*ABOUT THIS EXERCISE*: Using the records below, quote only the span that opens with the line containing "- Brianna Beach7.43K" and closes with the line containing "30.8K Natasha Nice", exactly and inclusively.

*STORED DATA*:

■ ■ ■ ■ ■ ■ ■

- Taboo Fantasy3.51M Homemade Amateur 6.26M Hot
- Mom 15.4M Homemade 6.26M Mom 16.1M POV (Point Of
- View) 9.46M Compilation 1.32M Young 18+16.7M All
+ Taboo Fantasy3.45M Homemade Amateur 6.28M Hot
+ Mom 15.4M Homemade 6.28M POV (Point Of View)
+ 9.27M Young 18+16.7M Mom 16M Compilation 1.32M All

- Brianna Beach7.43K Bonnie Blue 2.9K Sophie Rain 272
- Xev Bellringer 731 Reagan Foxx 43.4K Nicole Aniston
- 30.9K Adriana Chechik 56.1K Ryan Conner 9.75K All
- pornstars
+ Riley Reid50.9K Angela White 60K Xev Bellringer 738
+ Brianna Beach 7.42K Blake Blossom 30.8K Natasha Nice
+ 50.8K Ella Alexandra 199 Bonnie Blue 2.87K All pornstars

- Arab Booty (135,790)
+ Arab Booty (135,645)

■ ■ ■ ■ ■ ■ ■

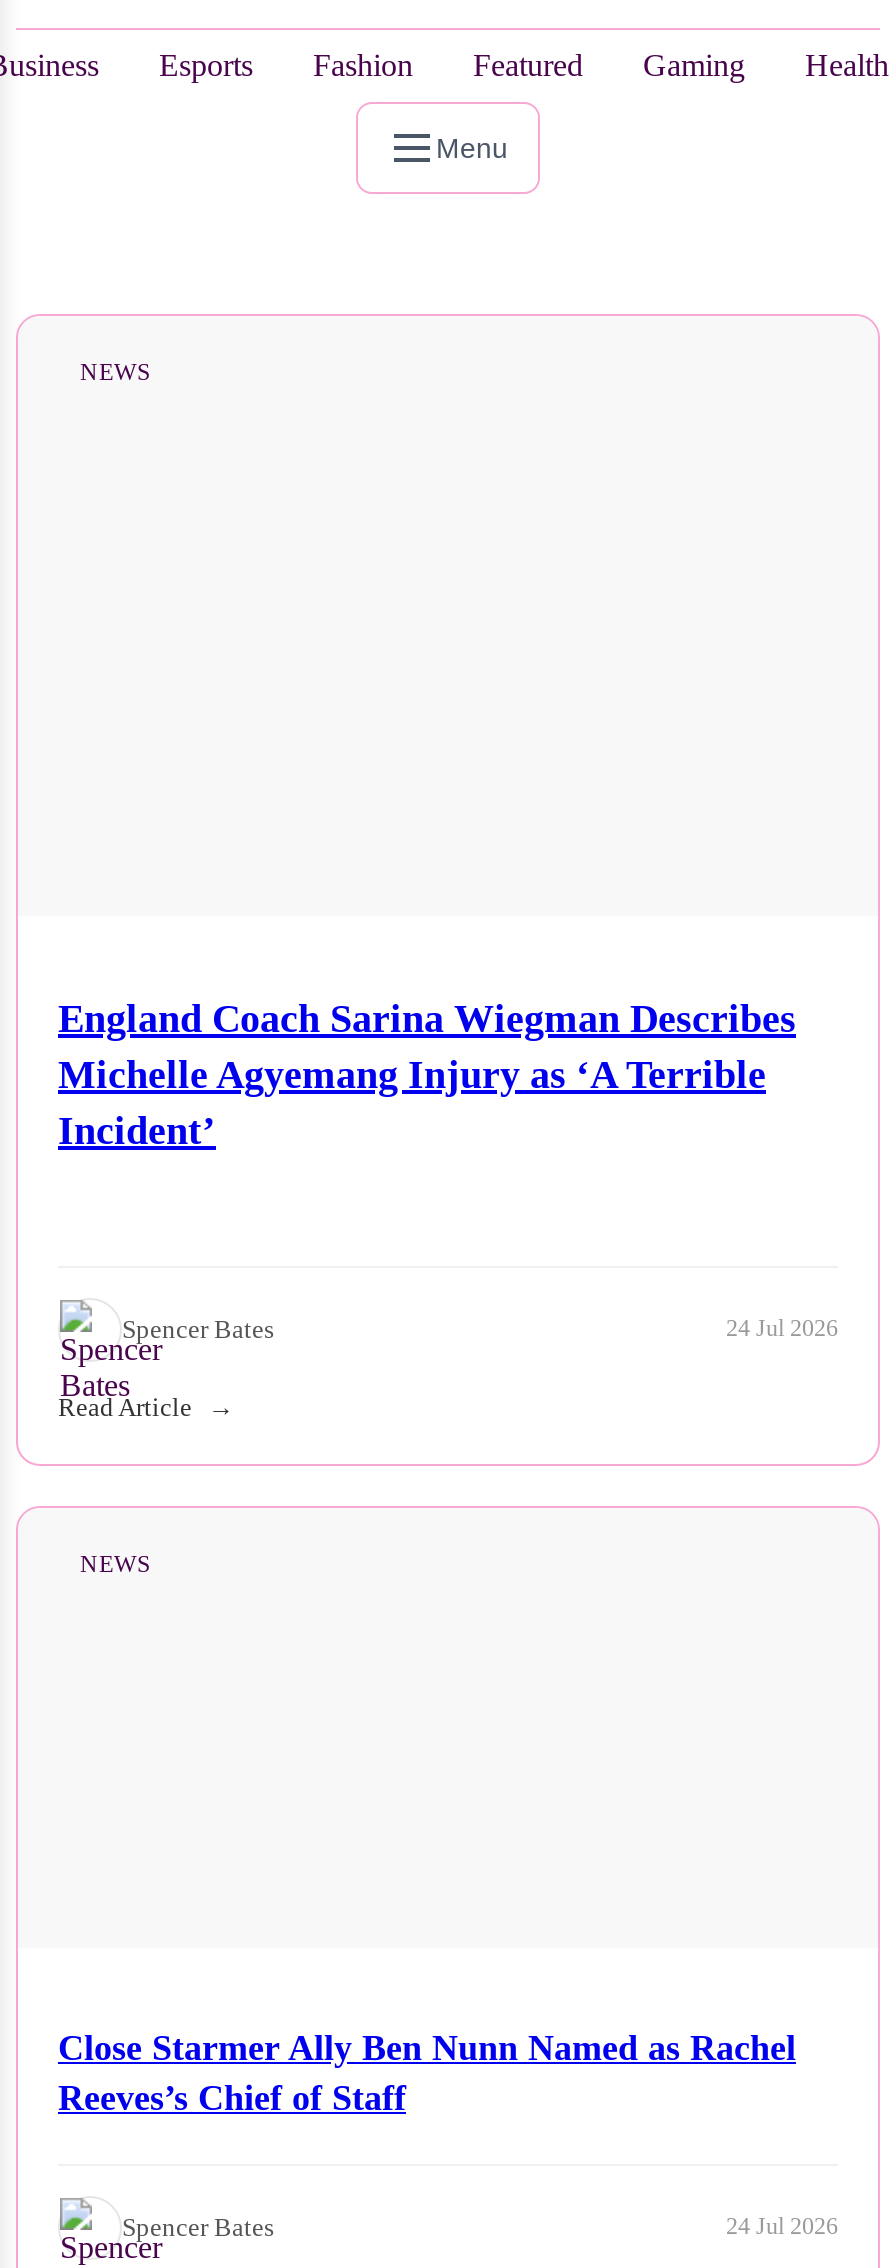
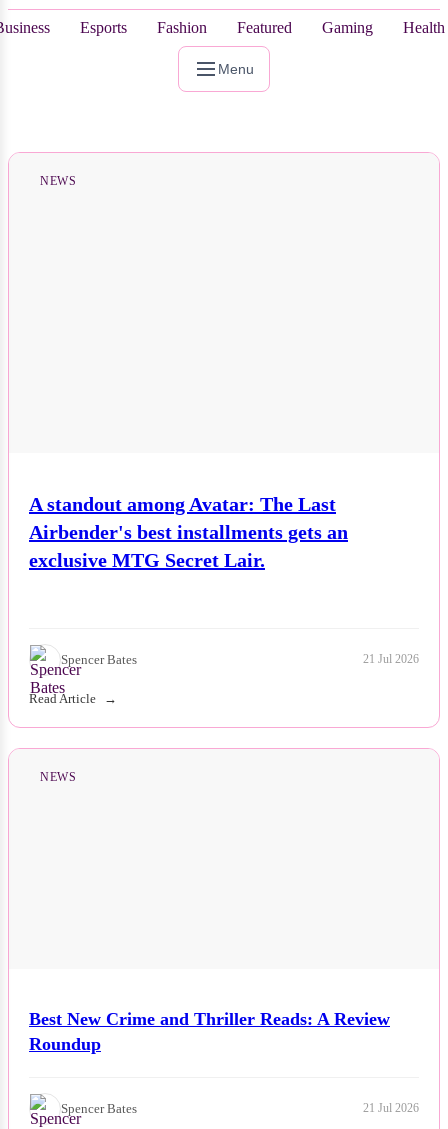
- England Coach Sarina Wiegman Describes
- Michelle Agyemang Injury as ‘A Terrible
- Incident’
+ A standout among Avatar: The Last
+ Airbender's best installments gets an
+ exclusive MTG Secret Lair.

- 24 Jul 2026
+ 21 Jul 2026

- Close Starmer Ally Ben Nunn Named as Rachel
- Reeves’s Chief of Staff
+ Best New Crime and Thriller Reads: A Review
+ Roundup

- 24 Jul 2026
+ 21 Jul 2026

■ ■ ■ ■ ■ ■ ■

*OUTPUT OF THE EXERCISE*:
- Brianna Beach7.43K Bonnie Blue 2.9K Sophie Rain 272
- Xev Bellringer 731 Reagan Foxx 43.4K Nicole Aniston
- 30.9K Adriana Chechik 56.1K Ryan Conner 9.75K All
- pornstars
+ Riley Reid50.9K Angela White 60K Xev Bellringer 738
+ Brianna Beach 7.42K Blake Blossom 30.8K Natasha Nice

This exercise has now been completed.